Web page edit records

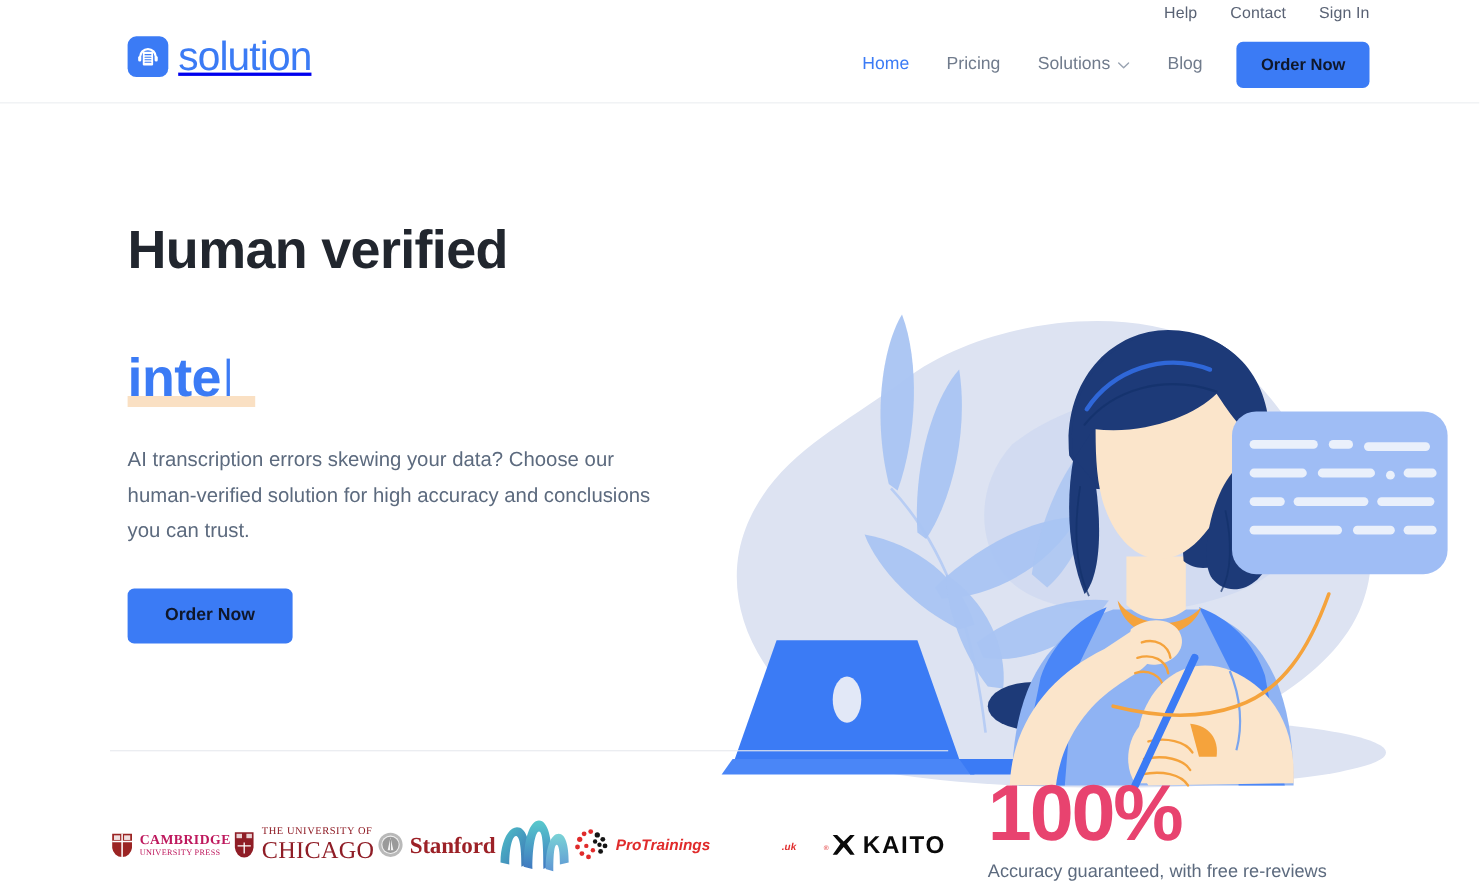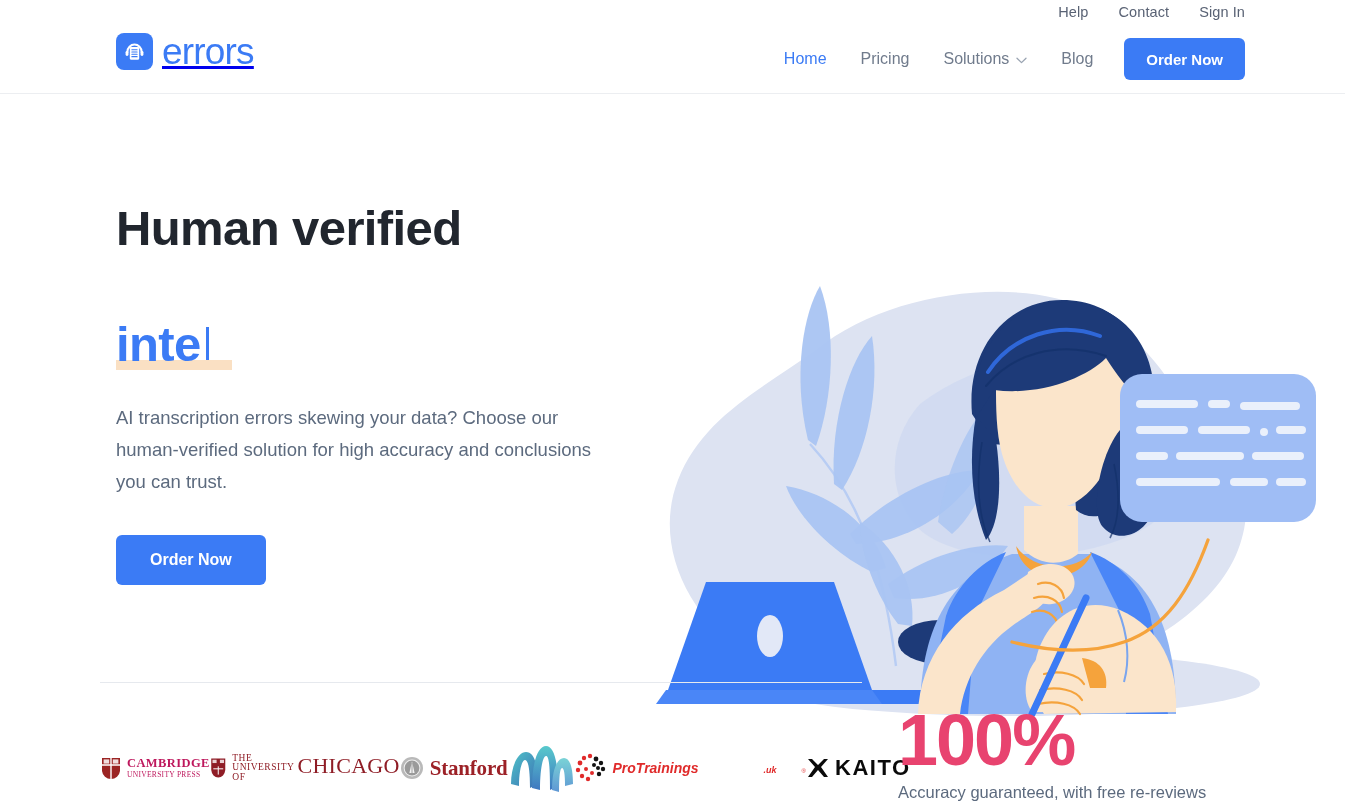--- a/index.html
+++ b/index.html
@@ -46,21 +46,21 @@
   .nav-link {
     font-size: 16px; color: #707b8c; text-decoration: none;
     padding: 0 17px; line-height: 40px; white-space: nowrap;
   }
   .nav-link.active { color: #3b7bf5; }
   .nav-dropdown { display: flex; align-items: center; gap: 7px; padding: 0 17px; cursor: default; }
   .nav-dropdown .nav-label { font-size: 16px; color: #707b8c; line-height: 40px; }
   .chev { display: block; }
 
   .btn-primary {
-    background: #3b7bf5; color: #ffffff; border: none; border-radius: 6px;
+    background: #3b7bf5; color: #0f172a; border: none; border-radius: 6px;
     font-size: 15px; font-weight: 700; font-family: "Liberation Sans", sans-serif;
     cursor: pointer; white-space: nowrap;
   }
   .btn-nav { height: 42px; padding: 0 22px; margin-left: 14px; }
 
   
   .hero { position: relative; width: 1345px; height: 600px; }
 
   .hero-copy { position: absolute; left: 116px; top: 105px; width: 530px; }
 
@@ -154,21 +154,21 @@
         <path d="M4.6 12.2a7.4 7.4 0 0 1 14.8 0" fill="none" stroke="#ffffff" stroke-width="2.1" stroke-linecap="round"></path>
         <rect x="2.7" y="11.4" width="3.0" height="5.2" rx="1.5" fill="#ffffff"></rect>
         <rect x="18.3" y="11.4" width="3.0" height="5.2" rx="1.5" fill="#ffffff"></rect>
         <rect x="7.1" y="7.4" width="9.8" height="13.1" rx="1.1" fill="#ffffff"></rect>
         <rect x="8.7" y="9.6" width="6.6" height="1.1" rx="0.55" fill="#3b7bf5"></rect>
         <rect x="8.7" y="12.0" width="6.6" height="1.1" rx="0.55" fill="#3b7bf5"></rect>
         <rect x="8.7" y="14.4" width="6.6" height="1.1" rx="0.55" fill="#3b7bf5"></rect>
         <rect x="8.7" y="16.8" width="6.6" height="1.1" rx="0.55" fill="#3b7bf5"></rect>
       </svg>
     </span>
-    <span class="brand-name">errors</span>
+    <span class="brand-name">solution</span>
   </a>
 
   <nav class="main-nav">
     <a class="nav-link active" href="#">Home</a>
     <a class="nav-link" href="#">Pricing</a>
     <div class="nav-dropdown">
       <span class="nav-label">Solutions</span>
       <span class="chev">
         <svg width="11" height="7" viewBox="0 0 11 7" aria-hidden="true">
           <path d="M1 1.2 L5.5 5.6 L10 1.2" fill="none" stroke="#9aa4b2" stroke-width="1.3" stroke-linecap="round" stroke-linejoin="round"></path>
@@ -315,21 +315,21 @@
       </span>
     </div>
 
     <div class="client-logo">
       <svg width="20" height="26" viewBox="0 0 20 26" aria-hidden="true">
         <path d="M1.5 1.5 h17 v14 a8.5 10 0 0 1 -8.5 9 a8.5 10 0 0 1 -8.5 -9 Z" fill="#8f1d26"></path>
         <rect x="3" y="3" width="5" height="4" fill="#fff" opacity=".8"></rect>
         <rect x="12" y="3" width="5" height="4" fill="#fff" opacity=".8"></rect>
         <path d="M10 11 v10 M4 14 h12" stroke="#fff" stroke-width="1.2"></path>
       </svg>
-      <span style="margin-left:6px;display:flex;flex-direction:row;">
+      <span style="margin-left:6px;display:flex;flex-direction:column;">
         <span class="chi-text chi-1">THE UNIVERSITY OF</span>
         <span class="chi-text chi-2">CHICAGO</span>
       </span>
     </div>
 
     <div class="client-logo">
       <svg width="24" height="24" viewBox="0 0 24 24" aria-hidden="true">
         <circle cx="12" cy="12" r="11" fill="#b9b9b9"></circle>
         <circle cx="12" cy="12" r="8.4" fill="#efefef"></circle>
         <circle cx="12" cy="12" r="7.4" fill="#9a9a9a"></circle>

> _Your assignment_
Leave the pictures behind and repeat each entry exactly.

> _Result_
--- a/index.html
+++ b/index.html
@@ -46,21 +46,21 @@
   .nav-link {
     font-size: 16px; color: #707b8c; text-decoration: none;
     padding: 0 17px; line-height: 40px; white-space: nowrap;
   }
   .nav-link.active { color: #3b7bf5; }
   .nav-dropdown { display: flex; align-items: center; gap: 7px; padding: 0 17px; cursor: default; }
   .nav-dropdown .nav-label { font-size: 16px; color: #707b8c; line-height: 40px; }
   .chev { display: block; }
 
   .btn-primary {
-    background: #3b7bf5; color: #ffffff; border: none; border-radius: 6px;
+    background: #3b7bf5; color: #0f172a; border: none; border-radius: 6px;
     font-size: 15px; font-weight: 700; font-family: "Liberation Sans", sans-serif;
     cursor: pointer; white-space: nowrap;
   }
   .btn-nav { height: 42px; padding: 0 22px; margin-left: 14px; }
 
   
   .hero { position: relative; width: 1345px; height: 600px; }
 
   .hero-copy { position: absolute; left: 116px; top: 105px; width: 530px; }
 
@@ -154,21 +154,21 @@
         <path d="M4.6 12.2a7.4 7.4 0 0 1 14.8 0" fill="none" stroke="#ffffff" stroke-width="2.1" stroke-linecap="round"></path>
         <rect x="2.7" y="11.4" width="3.0" height="5.2" rx="1.5" fill="#ffffff"></rect>
         <rect x="18.3" y="11.4" width="3.0" height="5.2" rx="1.5" fill="#ffffff"></rect>
         <rect x="7.1" y="7.4" width="9.8" height="13.1" rx="1.1" fill="#ffffff"></rect>
         <rect x="8.7" y="9.6" width="6.6" height="1.1" rx="0.55" fill="#3b7bf5"></rect>
         <rect x="8.7" y="12.0" width="6.6" height="1.1" rx="0.55" fill="#3b7bf5"></rect>
         <rect x="8.7" y="14.4" width="6.6" height="1.1" rx="0.55" fill="#3b7bf5"></rect>
         <rect x="8.7" y="16.8" width="6.6" height="1.1" rx="0.55" fill="#3b7bf5"></rect>
       </svg>
     </span>
-    <span class="brand-name">errors</span>
+    <span class="brand-name">solution</span>
   </a>
 
   <nav class="main-nav">
     <a class="nav-link active" href="#">Home</a>
     <a class="nav-link" href="#">Pricing</a>
     <div class="nav-dropdown">
       <span class="nav-label">Solutions</span>
       <span class="chev">
         <svg width="11" height="7" viewBox="0 0 11 7" aria-hidden="true">
           <path d="M1 1.2 L5.5 5.6 L10 1.2" fill="none" stroke="#9aa4b2" stroke-width="1.3" stroke-linecap="round" stroke-linejoin="round"></path>
@@ -315,21 +315,21 @@
       </span>
     </div>
 
     <div class="client-logo">
       <svg width="20" height="26" viewBox="0 0 20 26" aria-hidden="true">
         <path d="M1.5 1.5 h17 v14 a8.5 10 0 0 1 -8.5 9 a8.5 10 0 0 1 -8.5 -9 Z" fill="#8f1d26"></path>
         <rect x="3" y="3" width="5" height="4" fill="#fff" opacity=".8"></rect>
         <rect x="12" y="3" width="5" height="4" fill="#fff" opacity=".8"></rect>
         <path d="M10 11 v10 M4 14 h12" stroke="#fff" stroke-width="1.2"></path>
       </svg>
-      <span style="margin-left:6px;display:flex;flex-direction:row;">
+      <span style="margin-left:6px;display:flex;flex-direction:column;">
         <span class="chi-text chi-1">THE UNIVERSITY OF</span>
         <span class="chi-text chi-2">CHICAGO</span>
       </span>
     </div>
 
     <div class="client-logo">
       <svg width="24" height="24" viewBox="0 0 24 24" aria-hidden="true">
         <circle cx="12" cy="12" r="11" fill="#b9b9b9"></circle>
         <circle cx="12" cy="12" r="8.4" fill="#efefef"></circle>
         <circle cx="12" cy="12" r="7.4" fill="#9a9a9a"></circle>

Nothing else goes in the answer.